• **BRIEF**
Lines to restate from the data below: from the one containing "- # Updated" to the one containing "- Le soleil", both included. Give them again exactly, and only them.

━━━━━━━━━━━━━━━━━━━━━━━━━━━━━━

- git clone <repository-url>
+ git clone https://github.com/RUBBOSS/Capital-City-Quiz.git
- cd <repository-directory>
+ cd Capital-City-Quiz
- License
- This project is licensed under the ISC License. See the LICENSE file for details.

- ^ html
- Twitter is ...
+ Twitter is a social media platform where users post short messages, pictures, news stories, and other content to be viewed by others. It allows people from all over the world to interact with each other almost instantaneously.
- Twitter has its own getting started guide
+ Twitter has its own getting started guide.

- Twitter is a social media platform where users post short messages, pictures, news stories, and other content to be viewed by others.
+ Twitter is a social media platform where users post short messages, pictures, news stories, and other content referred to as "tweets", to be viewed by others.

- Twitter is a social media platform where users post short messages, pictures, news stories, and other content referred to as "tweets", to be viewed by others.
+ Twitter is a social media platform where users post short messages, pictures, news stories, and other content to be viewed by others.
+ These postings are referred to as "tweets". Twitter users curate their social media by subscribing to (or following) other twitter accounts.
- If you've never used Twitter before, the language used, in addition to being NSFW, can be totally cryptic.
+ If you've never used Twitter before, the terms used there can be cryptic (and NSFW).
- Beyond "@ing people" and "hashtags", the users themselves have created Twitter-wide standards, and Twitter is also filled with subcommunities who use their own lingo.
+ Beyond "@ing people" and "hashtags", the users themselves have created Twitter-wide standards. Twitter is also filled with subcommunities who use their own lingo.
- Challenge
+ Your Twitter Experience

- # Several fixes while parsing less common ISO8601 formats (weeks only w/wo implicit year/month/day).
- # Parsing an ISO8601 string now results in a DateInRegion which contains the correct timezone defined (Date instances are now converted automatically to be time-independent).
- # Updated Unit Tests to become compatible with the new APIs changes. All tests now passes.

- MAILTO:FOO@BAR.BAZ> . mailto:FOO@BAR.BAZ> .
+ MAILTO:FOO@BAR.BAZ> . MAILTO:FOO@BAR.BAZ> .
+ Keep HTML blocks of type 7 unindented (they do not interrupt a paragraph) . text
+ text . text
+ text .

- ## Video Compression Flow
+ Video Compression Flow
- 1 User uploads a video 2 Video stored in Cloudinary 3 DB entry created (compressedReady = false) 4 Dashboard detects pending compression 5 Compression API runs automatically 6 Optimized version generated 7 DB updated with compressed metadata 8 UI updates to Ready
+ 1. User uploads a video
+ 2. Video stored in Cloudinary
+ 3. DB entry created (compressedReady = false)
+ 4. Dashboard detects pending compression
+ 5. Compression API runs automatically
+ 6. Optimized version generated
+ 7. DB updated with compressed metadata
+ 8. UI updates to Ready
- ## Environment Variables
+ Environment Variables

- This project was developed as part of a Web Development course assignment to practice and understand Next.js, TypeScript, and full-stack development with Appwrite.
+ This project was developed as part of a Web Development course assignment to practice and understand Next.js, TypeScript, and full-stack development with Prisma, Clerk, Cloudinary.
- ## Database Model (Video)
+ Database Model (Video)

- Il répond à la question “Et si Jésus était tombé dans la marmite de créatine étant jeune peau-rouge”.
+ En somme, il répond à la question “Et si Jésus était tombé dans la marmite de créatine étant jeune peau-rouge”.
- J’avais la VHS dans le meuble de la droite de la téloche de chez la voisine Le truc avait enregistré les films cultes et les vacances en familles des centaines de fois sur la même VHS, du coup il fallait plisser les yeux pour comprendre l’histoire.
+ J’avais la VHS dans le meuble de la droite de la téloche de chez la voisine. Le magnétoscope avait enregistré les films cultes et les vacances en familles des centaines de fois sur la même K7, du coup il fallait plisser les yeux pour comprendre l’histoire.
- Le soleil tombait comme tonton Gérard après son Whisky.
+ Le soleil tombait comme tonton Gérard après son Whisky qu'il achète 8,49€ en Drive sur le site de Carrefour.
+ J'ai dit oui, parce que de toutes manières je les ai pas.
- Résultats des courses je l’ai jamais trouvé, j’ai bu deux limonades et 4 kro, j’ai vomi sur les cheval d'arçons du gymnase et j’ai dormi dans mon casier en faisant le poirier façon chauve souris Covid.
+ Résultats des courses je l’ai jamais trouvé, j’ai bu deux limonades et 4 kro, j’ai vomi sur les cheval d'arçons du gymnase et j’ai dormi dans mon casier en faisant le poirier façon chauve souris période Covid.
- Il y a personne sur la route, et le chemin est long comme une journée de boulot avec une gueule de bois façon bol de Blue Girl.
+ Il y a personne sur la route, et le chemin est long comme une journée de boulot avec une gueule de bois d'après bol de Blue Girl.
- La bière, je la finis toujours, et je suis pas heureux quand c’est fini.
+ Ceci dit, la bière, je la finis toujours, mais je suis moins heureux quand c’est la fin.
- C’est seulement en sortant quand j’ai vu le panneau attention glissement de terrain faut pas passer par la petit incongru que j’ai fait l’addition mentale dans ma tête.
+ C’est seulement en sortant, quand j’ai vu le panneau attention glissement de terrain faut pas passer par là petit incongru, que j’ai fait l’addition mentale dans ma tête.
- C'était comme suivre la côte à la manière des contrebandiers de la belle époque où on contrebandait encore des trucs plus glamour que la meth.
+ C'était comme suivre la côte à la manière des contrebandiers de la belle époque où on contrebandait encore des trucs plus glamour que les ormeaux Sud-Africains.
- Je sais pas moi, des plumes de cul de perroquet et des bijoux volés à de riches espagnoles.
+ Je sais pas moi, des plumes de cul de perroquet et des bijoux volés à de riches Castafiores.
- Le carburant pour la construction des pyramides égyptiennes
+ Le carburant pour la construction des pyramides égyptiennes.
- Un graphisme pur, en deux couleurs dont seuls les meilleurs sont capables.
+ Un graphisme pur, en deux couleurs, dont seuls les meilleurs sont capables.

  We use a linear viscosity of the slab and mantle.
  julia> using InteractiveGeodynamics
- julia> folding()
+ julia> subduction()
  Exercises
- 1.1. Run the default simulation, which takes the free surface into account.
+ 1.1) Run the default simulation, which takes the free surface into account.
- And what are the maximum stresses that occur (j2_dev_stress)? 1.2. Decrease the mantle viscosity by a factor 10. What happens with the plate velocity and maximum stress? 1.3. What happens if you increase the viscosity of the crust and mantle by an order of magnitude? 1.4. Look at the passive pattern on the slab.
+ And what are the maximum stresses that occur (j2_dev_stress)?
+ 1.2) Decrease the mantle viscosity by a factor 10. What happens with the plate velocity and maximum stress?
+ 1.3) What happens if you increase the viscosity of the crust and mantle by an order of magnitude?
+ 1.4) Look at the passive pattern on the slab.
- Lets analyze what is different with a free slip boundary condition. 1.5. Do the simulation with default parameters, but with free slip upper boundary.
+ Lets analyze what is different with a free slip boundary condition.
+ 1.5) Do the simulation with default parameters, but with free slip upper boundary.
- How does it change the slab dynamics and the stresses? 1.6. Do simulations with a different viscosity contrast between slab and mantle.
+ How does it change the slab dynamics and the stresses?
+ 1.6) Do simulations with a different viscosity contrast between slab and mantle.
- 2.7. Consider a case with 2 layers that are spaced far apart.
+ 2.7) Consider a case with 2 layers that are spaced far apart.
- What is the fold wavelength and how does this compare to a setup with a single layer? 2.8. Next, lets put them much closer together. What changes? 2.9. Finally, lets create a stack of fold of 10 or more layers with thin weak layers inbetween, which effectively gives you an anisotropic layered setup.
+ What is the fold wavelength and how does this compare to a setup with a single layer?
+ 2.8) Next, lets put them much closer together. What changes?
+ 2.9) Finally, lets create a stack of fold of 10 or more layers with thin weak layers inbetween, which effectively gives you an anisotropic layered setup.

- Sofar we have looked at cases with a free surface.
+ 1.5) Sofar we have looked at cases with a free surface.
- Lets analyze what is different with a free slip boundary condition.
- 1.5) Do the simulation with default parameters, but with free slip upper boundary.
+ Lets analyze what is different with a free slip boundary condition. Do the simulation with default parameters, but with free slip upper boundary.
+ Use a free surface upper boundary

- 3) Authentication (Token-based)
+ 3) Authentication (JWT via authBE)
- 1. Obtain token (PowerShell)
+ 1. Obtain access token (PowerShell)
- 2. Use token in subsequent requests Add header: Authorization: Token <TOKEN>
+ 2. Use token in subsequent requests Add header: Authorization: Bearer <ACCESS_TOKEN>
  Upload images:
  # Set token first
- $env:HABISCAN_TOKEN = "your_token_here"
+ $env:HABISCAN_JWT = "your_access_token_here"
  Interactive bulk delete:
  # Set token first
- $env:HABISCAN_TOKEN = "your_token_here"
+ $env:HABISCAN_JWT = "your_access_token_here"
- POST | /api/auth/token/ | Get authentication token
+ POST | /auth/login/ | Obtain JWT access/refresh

━━━━━━━━━━━━━━━━━━━━━━━━━━━━━━

• **OUTPUT**
- # Updated Unit Tests to become compatible with the new APIs changes. All tests now passes.

- MAILTO:FOO@BAR.BAZ> . mailto:FOO@BAR.BAZ> .
+ MAILTO:FOO@BAR.BAZ> . MAILTO:FOO@BAR.BAZ> .
+ Keep HTML blocks of type 7 unindented (they do not interrupt a paragraph) . text
+ text . text
+ text .

- ## Video Compression Flow
+ Video Compression Flow
- 1 User uploads a video 2 Video stored in Cloudinary 3 DB entry created (compressedReady = false) 4 Dashboard detects pending compression 5 Compression API runs automatically 6 Optimized version generated 7 DB updated with compressed metadata 8 UI updates to Ready
+ 1. User uploads a video
+ 2. Video stored in Cloudinary
+ 3. DB entry created (compressedReady = false)
+ 4. Dashboard detects pending compression
+ 5. Compression API runs automatically
+ 6. Optimized version generated
+ 7. DB updated with compressed metadata
+ 8. UI updates to Ready
- ## Environment Variables
+ Environment Variables

- This project was developed as part of a Web Development course assignment to practice and understand Next.js, TypeScript, and full-stack development with Appwrite.
+ This project was developed as part of a Web Development course assignment to practice and understand Next.js, TypeScript, and full-stack development with Prisma, Clerk, Cloudinary.
- ## Database Model (Video)
+ Database Model (Video)

- Il répond à la question “Et si Jésus était tombé dans la marmite de créatine étant jeune peau-rouge”.
+ En somme, il répond à la question “Et si Jésus était tombé dans la marmite de créatine étant jeune peau-rouge”.
- J’avais la VHS dans le meuble de la droite de la téloche de chez la voisine Le truc avait enregistré les films cultes et les vacances en familles des centaines de fois sur la même VHS, du coup il fallait plisser les yeux pour comprendre l’histoire.
+ J’avais la VHS dans le meuble de la droite de la téloche de chez la voisine. Le magnétoscope avait enregistré les films cultes et les vacances en familles des centaines de fois sur la même K7, du coup il fallait plisser les yeux pour comprendre l’histoire.
- Le soleil tombait comme tonton Gérard après son Whisky.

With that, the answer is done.